Figures emerge like ghosts from Antonia Showering’s canvases, their sketchy lines and expressionistic color palette relaying an atmosphere of deeply personal narrative as much as an emotional message, wordless but with universal resonance. Take 2025’s “The Waiting Room” (2025), from her current show, titled In Line, at Timothy Taylor: A woman, resting on a bed in a pool of maroon, has just given birth; her belly appears aglow in a warm yellow as her newborn, outlined in pale purple, rests next to her, umbilical cord still attached. “I wanted to talk about the vulnerability about someone postpartum,” says the artist. The hues she’s employed are bodily, those of flesh, fat, and veins, yet here transcend into a surreal haze of life’s first moments.

Across the 13 oil paintings on view, motherhood imagery abounds, spanning contexts from pregnancy and labor to a child’s loving embrace. Indeed, Showering’s own recent journey into first-time motherhood weighed heavily on the driving vision behind the work. Still, it’s only one component of a broader existential meditation the British artist hopes to convey. “It’s general life cycles, this unrelenting march that just continues,” she says. The exhibition’s title, “In Line,” gets at this notion, especially in terms of lineage. “It’s about beginnings and endings of life and things that happen in between the two – relationships and intimate moments and family.”

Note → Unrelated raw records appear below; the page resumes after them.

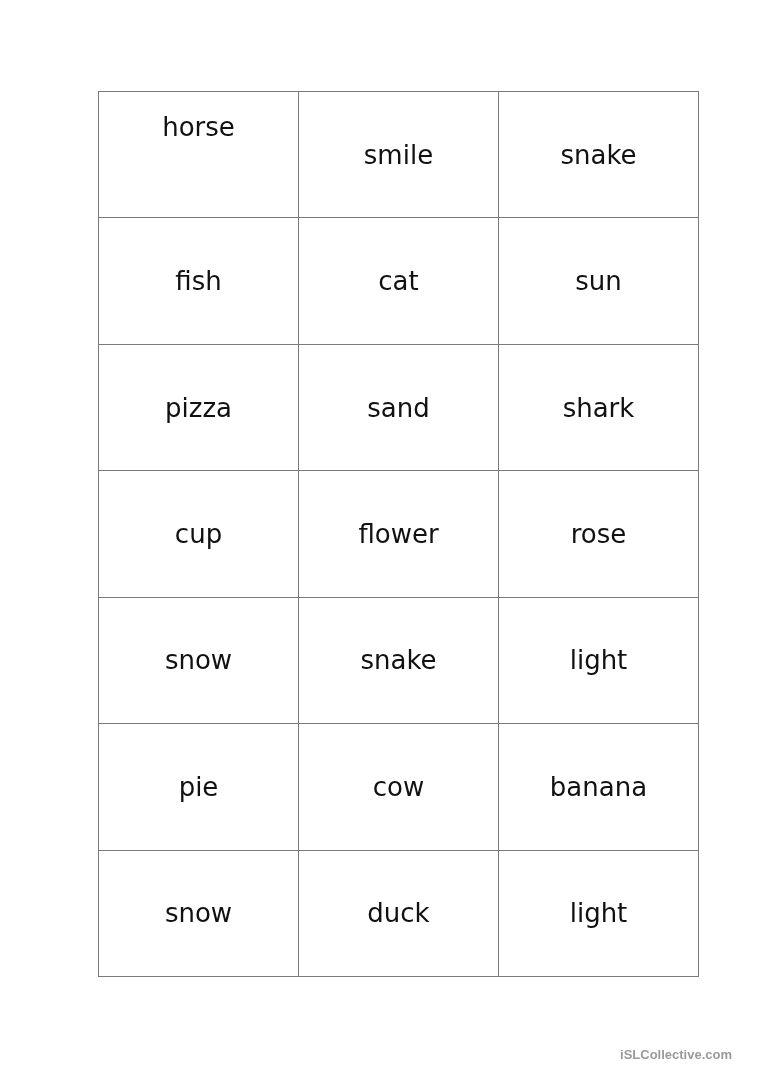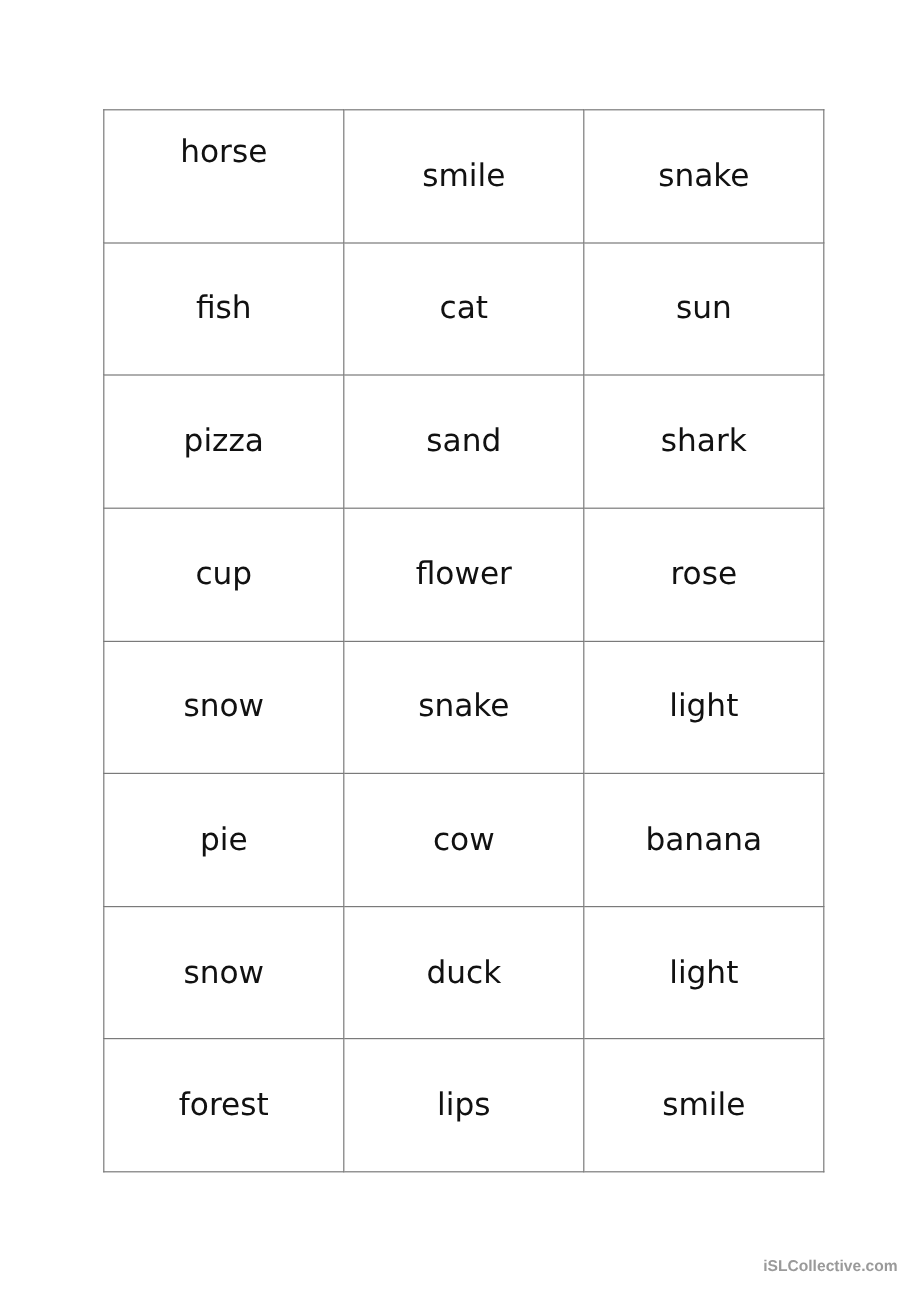"horse" .grid { left: 86px -> 98px }
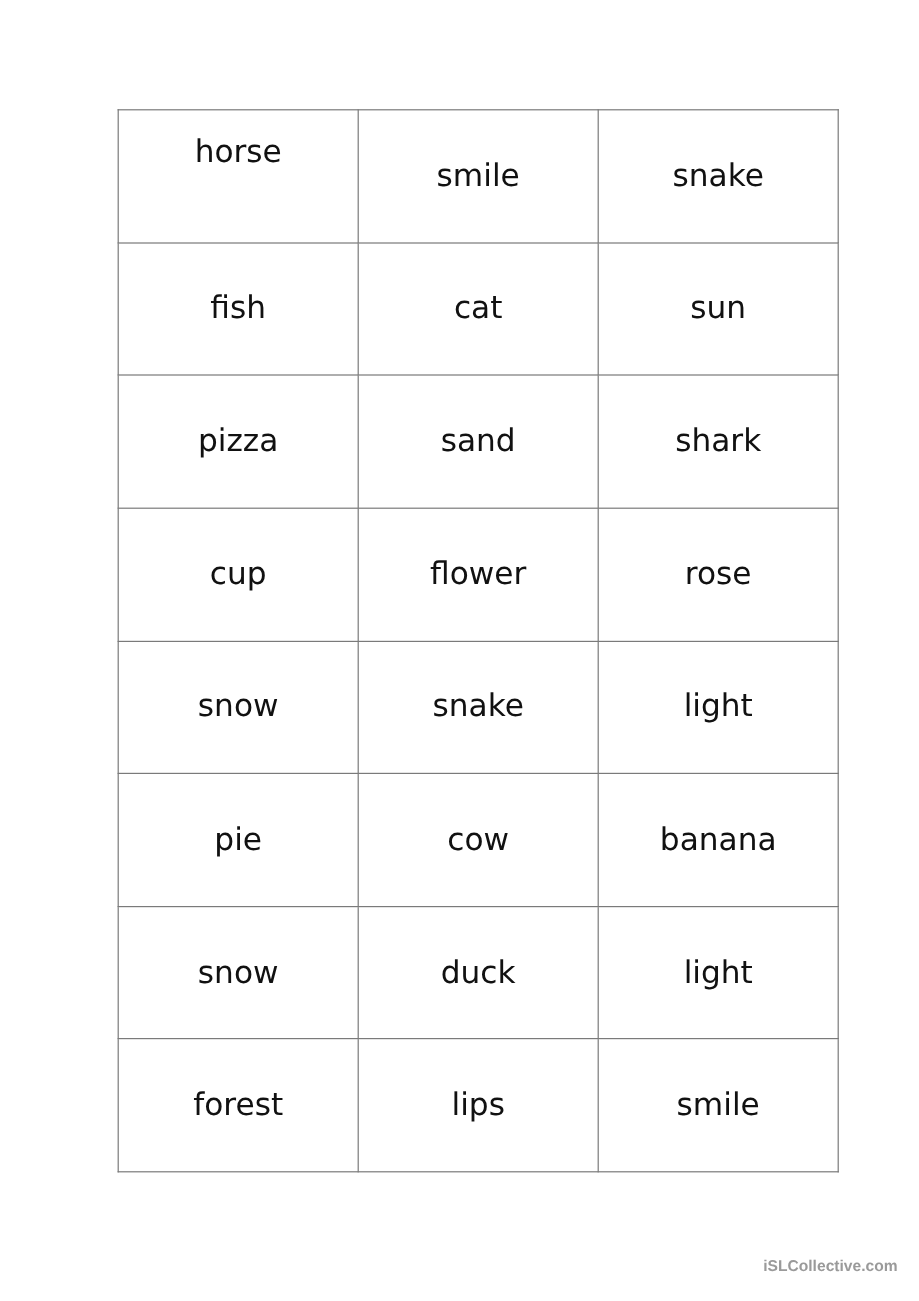"forest" tr { html: <tr> <td>forest</td> <td>lips</td> <td>smile</td> </tr> -> none }
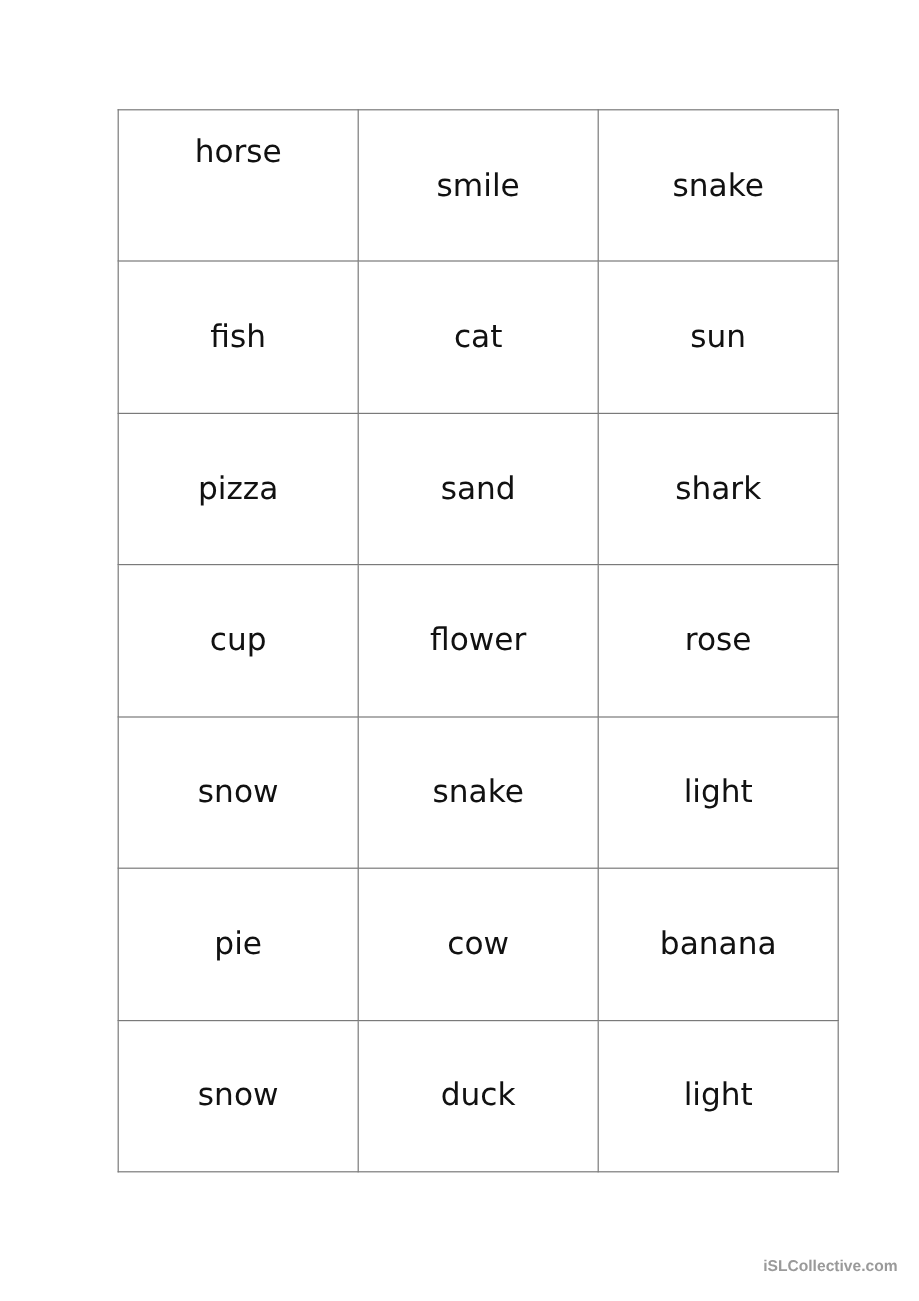"iSLCollective.com" .watermark { right: 18px -> 34px }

The central painting, 2024-25’s “Secret Language,” is a mother holding her toddler-aged child as she stands at her easel, painting. Given the clear autobiographical themes at hand, you could be forgiven for misinterpreting the scene as one right out of Showering’s weekly schedule. Not so: It was rather inspired by her own offhand comment to a friend on the phone: “’Oh, well you try painting a picture with a baby on your hip.’ Not that I ever do do that! Just the image of if in my head felt so powerful,” explains Showering. The subject matter is the fruit of Showering’s imagination, but it’s fiction, not fantasy. Certainly, variations of the scenario have played out before, across place and time. And when it comes to multitasking between mothering and professional endeavors, the specifics multiply to infinity.

Another recurring motif takes the more immutable form of a mountain range. This landscape, appearing across several compositions, nods to the artist’s childhood memories of traveling to Switzerland to visit her Swiss grandmother and Chinese grandfather, an art historian and architect respectfully who had a “massive influence” on Showering. “Every time I return to Switzerland, I feel like everything is changing. People have joined us, people have left us,” she says. “These mountains seem to be the only thing that remain a constant.” One such panorama, in 2024’s “After Life,” pays homage to a curious series of events she witnessed shortly after the death of her grandmother, with a depiction of two foxes nestled in the foothills. “We had about four days where this fox followed us wherever we went,” Showering recalls. “It was bizarre. It would walk down the road beside us. It would be in the garden for hours. Even my younger brother, who’s the least superstitious person, started finding it strange. When we looked it up, in Chinese [culture], it signifies the passing on to the afterlife.” Rendered with dreamlike orange-pink and green-blue swathes of color that create a disorienting, blurred-dimensional surface effect, the piece imagines her grandparents reuniting, as foxes, in the spirit world.
The rendition of this story, with its mystic and mythic undertones, also evinces what Showering describes as the “magical quality” that oil pigments, layered slowly and through intuitive mark-making, can impart. “Sometimes the meaning unfolds in weeks or months after the painting is finished,” she says. In a parallel reveal, what further comes into focus are “desires and hopes and regrets and pain and joy – what makes us human.”